I don’t know about you, but I’ve grown up believing that calories in vs. calories out was important for weight loss. It seemed obvious—if I was consuming more than I was burning, I was gaining weight. But research now shows that a) that’s not really true, and b) it’s not that simple.
According to Dr. David Ludwig, an endocrinologist, and researcher/professor at Harvard Medical School and Harvard School of Public Health, counting calories simply doesn’t work. He says,
“Sure, eating less and moving more will produce short-term weight loss. But the body fights back, with rising hunger and slowing metabolism, a recipe for failure…Without elaborate technology, not even a trained nutrition expert can accurately determine their calorie balance to within 350 calories a day. A daily excess of this amount would lead to massive obesity in just a few years.

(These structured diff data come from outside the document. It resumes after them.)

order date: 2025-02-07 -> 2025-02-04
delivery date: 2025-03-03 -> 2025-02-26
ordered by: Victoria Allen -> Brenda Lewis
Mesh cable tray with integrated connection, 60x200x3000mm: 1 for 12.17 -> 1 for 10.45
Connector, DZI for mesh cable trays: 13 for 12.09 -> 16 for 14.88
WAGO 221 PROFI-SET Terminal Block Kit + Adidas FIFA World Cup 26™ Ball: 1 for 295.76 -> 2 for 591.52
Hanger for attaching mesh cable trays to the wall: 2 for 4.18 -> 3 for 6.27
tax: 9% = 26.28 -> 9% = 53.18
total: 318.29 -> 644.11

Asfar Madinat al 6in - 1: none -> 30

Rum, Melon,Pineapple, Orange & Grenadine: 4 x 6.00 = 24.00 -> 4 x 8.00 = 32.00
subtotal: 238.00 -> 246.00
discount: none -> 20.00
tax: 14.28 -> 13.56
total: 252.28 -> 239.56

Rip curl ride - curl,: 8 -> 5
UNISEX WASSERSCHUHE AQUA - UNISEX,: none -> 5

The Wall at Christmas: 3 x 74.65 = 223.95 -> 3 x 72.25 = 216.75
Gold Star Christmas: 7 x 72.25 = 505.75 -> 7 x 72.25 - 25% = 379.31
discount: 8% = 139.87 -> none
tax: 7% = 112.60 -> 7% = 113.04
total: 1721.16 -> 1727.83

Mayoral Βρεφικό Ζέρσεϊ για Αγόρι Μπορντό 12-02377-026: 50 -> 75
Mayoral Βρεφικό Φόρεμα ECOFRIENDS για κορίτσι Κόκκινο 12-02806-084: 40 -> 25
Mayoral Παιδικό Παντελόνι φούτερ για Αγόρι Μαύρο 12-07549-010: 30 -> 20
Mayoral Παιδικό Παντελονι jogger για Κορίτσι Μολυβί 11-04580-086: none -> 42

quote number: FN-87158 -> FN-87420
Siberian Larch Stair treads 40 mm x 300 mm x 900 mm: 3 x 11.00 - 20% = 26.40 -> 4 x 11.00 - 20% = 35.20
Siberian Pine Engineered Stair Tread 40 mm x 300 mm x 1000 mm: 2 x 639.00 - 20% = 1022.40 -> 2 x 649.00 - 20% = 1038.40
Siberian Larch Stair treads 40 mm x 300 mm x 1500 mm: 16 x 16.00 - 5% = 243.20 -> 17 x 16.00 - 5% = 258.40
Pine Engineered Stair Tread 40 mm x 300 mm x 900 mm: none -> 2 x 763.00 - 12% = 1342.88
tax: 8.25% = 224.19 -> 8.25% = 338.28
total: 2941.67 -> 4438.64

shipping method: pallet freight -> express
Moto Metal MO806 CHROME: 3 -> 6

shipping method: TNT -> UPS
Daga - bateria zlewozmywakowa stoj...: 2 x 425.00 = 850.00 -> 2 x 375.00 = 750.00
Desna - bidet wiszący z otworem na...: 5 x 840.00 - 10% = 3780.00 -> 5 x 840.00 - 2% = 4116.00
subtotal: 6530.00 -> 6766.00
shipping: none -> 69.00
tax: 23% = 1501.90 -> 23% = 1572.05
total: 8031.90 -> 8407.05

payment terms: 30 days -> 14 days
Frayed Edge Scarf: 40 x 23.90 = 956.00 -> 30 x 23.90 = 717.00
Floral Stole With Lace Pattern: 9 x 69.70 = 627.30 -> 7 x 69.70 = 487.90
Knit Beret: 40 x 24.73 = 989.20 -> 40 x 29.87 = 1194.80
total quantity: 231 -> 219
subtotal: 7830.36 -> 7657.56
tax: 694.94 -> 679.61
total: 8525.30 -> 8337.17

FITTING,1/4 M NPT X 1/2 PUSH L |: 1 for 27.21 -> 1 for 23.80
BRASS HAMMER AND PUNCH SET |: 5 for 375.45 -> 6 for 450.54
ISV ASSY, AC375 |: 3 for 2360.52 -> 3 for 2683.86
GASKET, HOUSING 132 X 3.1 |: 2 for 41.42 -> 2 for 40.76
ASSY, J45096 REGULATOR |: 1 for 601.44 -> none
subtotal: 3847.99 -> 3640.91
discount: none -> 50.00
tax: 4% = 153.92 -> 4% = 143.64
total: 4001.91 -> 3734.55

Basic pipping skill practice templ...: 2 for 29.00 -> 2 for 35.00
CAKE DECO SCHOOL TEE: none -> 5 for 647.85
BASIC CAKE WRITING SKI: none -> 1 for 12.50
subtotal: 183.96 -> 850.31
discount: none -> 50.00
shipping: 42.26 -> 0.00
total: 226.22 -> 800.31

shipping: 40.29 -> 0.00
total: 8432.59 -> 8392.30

For that matter, if calorie counting were so important to weight control, how did humans ever manage to maintain a healthy body weight before the very notion of the calorie was invented?”
This is an excellent point to consider. As a society, we’ve become obsessed with calorie counting. Apps, websites, diet planners, ‘fitness pals‘—these products and tools make us count and focus on our intake vs. outtake, but is that actually healthy? (The answer, we’re beginning to learn, is no.)
In Ludwig’s book, Always Hungry, he discusses his strategy for weight loss which implements long-term changes to the diet, instead of restrictions. This, in turn, creates lifestyle adaptations that benefit not only the body/weight loss, but sleep and stress as well.
“The goal is to love your food, feel great, and be healthy,” Ludwig says, simply.
Outlined in his book, Ludgwig explains easy ways to promote weight loss and curb cravings, while not restricting or calorie counting. He talks about ‘slow-carb’ (removing refined sugars and replacing fast-acting carbs with slow-acting carbs like beans/legumes, whole fruits, veggies, and good fats.) And being sugar conscious (ex: opting instead for full-fat dairy as opposed to low-fat, which actually uses sugars to replace fat).
Among other strategies, he talks about creating bedtime routines, adding exercise to your weekly schedule, and focusing on high quality protein + grains for a balanced, healthy diet. All of this without stressing about calories consumed.
If calorie counting is something you’ve been struggling with, I feel you. In college I kept a food log and beat myself up over how much I was eating vs. burning and it absolutely drove me crazy. Not only did it cause me to binge eat or restrict to the point that I was crabby, miserable, and hungry, but it made me obsess over my body image instead of letting myself feel positive, and thus eat positive (which, yes, is a thing—a healthy thing).
Whether you’re dabbling with calorie counting, stuck in the midst of this negative habit, or trying to figure out a weight loss strategy that works for you, remember that your body is beautiful. And take note of these words by Dr. Ludwig—it’s not about restricting, it’s about changing habits.